Task prompt
The lines to copy are those in the records below that hold the word "size".

Data below:

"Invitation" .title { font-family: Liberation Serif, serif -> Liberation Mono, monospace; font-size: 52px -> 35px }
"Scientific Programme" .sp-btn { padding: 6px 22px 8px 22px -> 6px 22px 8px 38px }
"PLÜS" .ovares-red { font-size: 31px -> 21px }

End of Data.
Data below:

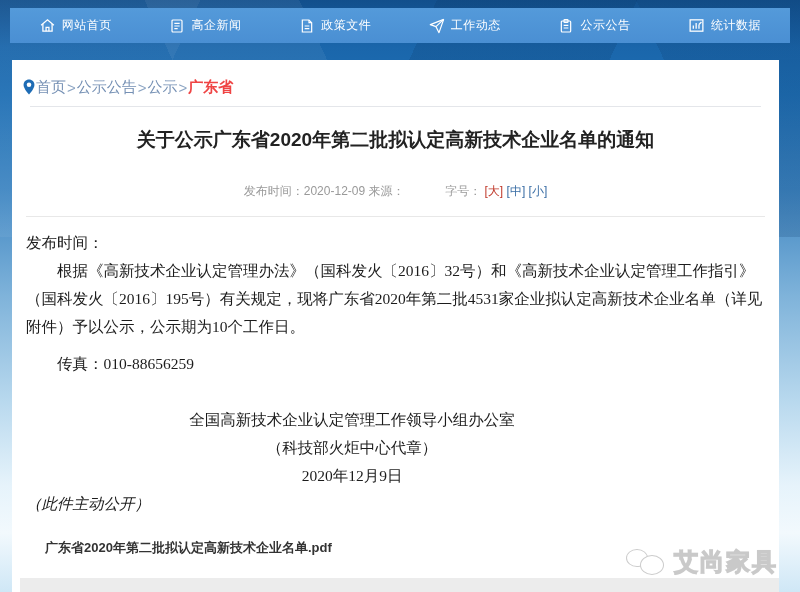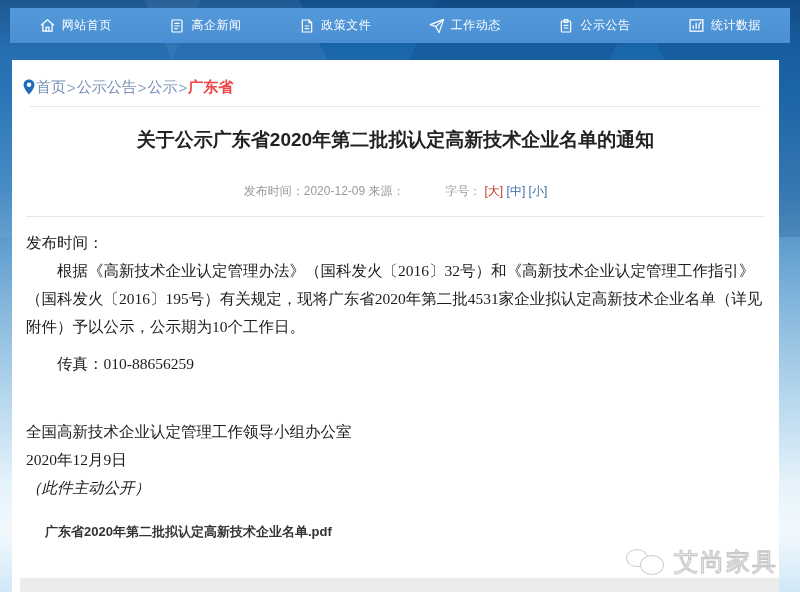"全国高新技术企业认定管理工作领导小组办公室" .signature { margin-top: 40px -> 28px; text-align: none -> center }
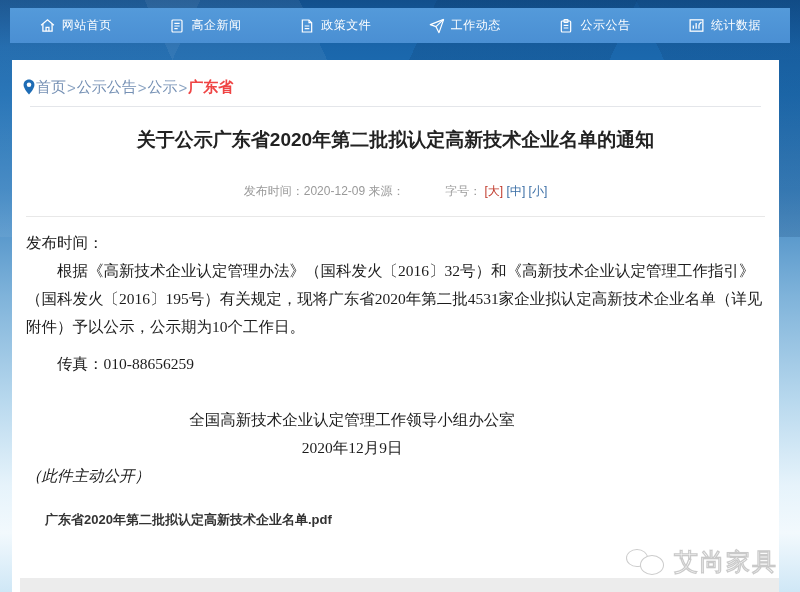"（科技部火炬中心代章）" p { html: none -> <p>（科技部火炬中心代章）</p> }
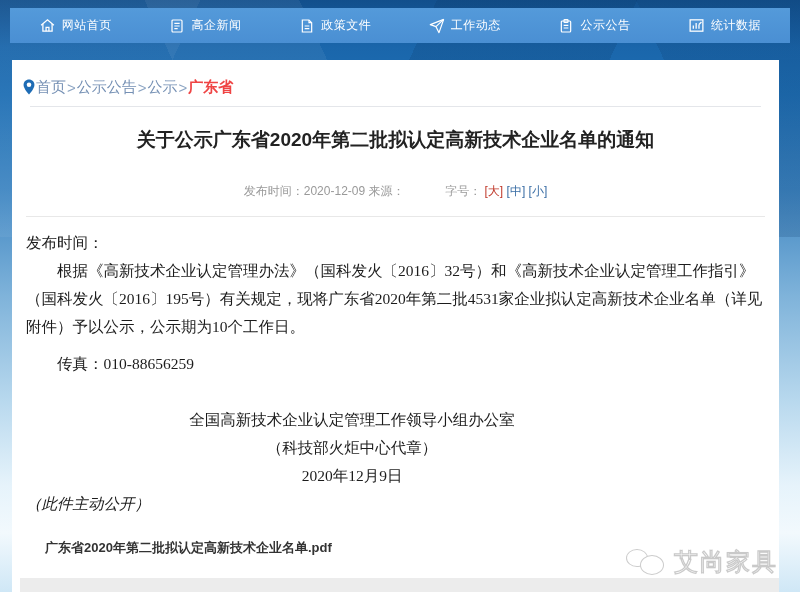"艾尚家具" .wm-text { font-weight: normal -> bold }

End of Data.

Worked solution
"Invitation" .title { font-family: Liberation Serif, serif -> Liberation Mono, monospace; font-size: 52px -> 35px }
"PLÜS" .ovares-red { font-size: 31px -> 21px }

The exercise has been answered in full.